Data excerpts:
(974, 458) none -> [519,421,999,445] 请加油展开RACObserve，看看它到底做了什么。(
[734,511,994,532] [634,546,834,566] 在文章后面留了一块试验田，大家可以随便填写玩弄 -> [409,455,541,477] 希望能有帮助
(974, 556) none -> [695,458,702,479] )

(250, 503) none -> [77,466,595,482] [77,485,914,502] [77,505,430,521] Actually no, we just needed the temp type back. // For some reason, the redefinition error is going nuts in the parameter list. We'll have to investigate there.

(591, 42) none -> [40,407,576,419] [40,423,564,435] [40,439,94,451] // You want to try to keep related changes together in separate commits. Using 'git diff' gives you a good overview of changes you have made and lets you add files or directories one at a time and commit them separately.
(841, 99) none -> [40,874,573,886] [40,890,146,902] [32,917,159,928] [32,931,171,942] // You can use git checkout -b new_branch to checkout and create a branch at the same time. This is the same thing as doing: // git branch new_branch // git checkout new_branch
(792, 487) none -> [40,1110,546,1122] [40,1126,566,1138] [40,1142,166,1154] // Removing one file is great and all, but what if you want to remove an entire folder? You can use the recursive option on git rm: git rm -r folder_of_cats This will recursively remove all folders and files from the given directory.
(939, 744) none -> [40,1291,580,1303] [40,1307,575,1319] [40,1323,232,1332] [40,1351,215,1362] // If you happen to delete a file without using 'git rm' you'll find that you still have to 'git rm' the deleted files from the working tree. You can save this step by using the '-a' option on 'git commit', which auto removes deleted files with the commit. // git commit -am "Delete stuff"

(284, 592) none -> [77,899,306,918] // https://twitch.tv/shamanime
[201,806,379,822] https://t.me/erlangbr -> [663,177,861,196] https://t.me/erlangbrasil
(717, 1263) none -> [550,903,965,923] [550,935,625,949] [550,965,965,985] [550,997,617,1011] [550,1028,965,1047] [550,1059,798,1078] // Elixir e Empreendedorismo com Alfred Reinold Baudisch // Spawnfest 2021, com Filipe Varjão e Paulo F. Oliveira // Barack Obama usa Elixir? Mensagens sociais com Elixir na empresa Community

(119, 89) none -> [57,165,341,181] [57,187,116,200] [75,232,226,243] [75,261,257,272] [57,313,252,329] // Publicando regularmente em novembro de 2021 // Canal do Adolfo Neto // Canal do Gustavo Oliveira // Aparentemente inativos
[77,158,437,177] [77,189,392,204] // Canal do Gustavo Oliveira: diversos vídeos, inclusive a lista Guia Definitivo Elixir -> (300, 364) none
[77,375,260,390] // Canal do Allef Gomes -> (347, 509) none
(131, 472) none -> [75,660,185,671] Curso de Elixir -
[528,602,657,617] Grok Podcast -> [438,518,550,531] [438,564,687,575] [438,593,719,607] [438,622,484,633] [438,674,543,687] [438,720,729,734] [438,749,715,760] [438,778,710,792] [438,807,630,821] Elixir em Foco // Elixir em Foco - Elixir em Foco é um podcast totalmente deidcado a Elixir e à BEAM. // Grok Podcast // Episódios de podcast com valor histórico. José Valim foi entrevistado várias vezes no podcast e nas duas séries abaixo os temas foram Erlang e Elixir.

Your goal:
Check every line of the entries for "Elixir" and report how many lines contain it, without any other words.

Answer to this exercise:
4